Fazio is a tragedy by the British writer Henry Hart Milman. It was first published in 1815. An unauthorised adaptation was performed at the Surrey Theatre under the title The Italian Wife. Another unauthorised version was performed at the Theatre Royal, Bath. In 1818 Milman granted permission for the Theatre Royal, Covent Garden to stage the play. It premiered there on 5 February 1818. It starred Charles Kemble as Giraldi Fazio, Elizabeth O'Neill as Bianca, Daniel Egerton as the Duke of Florence, Charles Mathews as Gonsalvo, William Blanchard as Bartolo, Harriet Faucit as Aldabella and Charles Connor as Falsetto.
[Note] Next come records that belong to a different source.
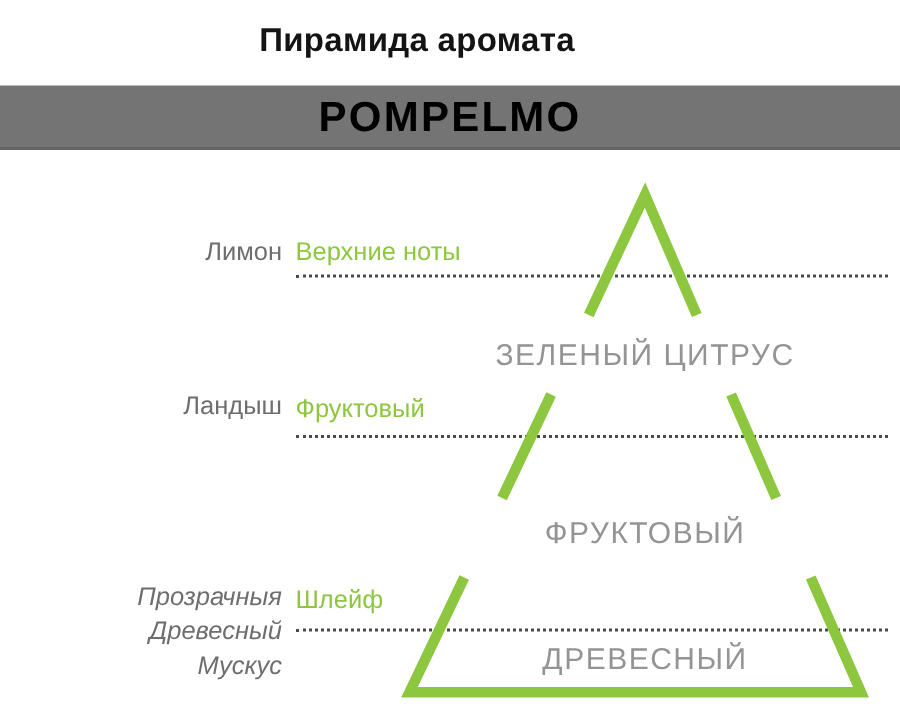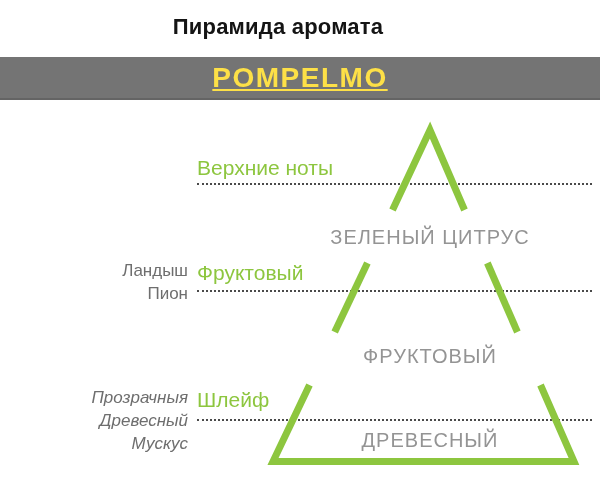--- a/index.html
+++ b/index.html
@@ -12,29 +12,29 @@
     position:absolute;top:14px;left:0;width:556px;
     text-align:center;font-size:22px;font-weight:700;color:#141414;
     letter-spacing:.2px;
   }
   .banner{
     position:absolute;top:57px;left:0;width:600px;height:43px;
     background:#747474;border-bottom:2px solid #646464;box-sizing:border-box;
   }
   .banner-text{
     width:100%;height:41px;line-height:41px;text-align:center;
-    color:#fde047;font-size:28px;font-weight:700;letter-spacing:1.5px;text-decoration:underline;
+    color:#000000;font-size:28px;font-weight:700;letter-spacing:1.5px;
   }
   .notes{
     position:absolute;left:0;width:188px;text-align:right;
     font-size:17px;line-height:23px;color:#6e6e6e;
   }
   .notes div{white-space:nowrap;}
   .green-label{
-    position:absolute;left:197px;font-size:21px;line-height:23px;
+    position:absolute;left:197px;font-size:17px;line-height:23px;
     color:#8dc63f;white-space:nowrap;
   }
   .dotted{
     position:absolute;left:197px;width:395px;height:0;
     border-top:2px dotted #4a4a4a;
   }
   .level-name{
     position:absolute;left:230px;width:400px;text-align:center;
     font-size:20px;line-height:22px;color:#949494;letter-spacing:1px;
     white-space:nowrap;
@@ -51,27 +51,27 @@
 
 <div class="banner">
   <div class="banner-text">POMPELMO</div>
 </div>
 
 <div class="dotted" style="top:183px;"></div>
 <div class="dotted" style="top:290px;"></div>
 <div class="dotted" style="top:419px;"></div>
 
 <div class="notes" style="top:156px;">
+  <div>Лимон</div>
 </div>
 <div class="green-label" style="top:156px;">Верхние ноты</div>
 <div class="level-name" style="top:226px;">ЗЕЛЕНЫЙ ЦИТРУС</div>
 
 <div class="notes" style="top:259px;">
   <div>Ландыш</div>
-  <div>Пион</div>
 </div>
 <div class="green-label" style="top:261px;">Фруктовый</div>
 <div class="level-name" style="top:345px;">ФРУКТОВЫЙ</div>
 
 <div class="notes" style="top:386px;font-style:italic;">
   <div>Прозрачныя</div>
   <div>Древесный</div>
   <div>Мускус</div>
 </div>
 <div class="green-label" style="top:388px;text-align:right;">Шлейф</div>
A first Dublin performance took place at the Crow Street Theatre on 6 April 1818. Fanny Kemble later played Bianca in Britain and America, where she appeared at the Park Theatre in 1832. It was revived on both sides of the Atlantic over the following decades.

==Bibliography==
- David, Deirdre. Fanny Kemble: A Performed Life, Philadelphia. University of Pennsylvania, 2007
- Greene, John C. Theatre in Dublin, 1745-1820: A Calendar of Performances, Volume 6. Lexington Books, 2011.
- Nicoll, Allardyce. A History of Early Nineteenth Century Drama 1800-1850. Cambridge University Press, 1930.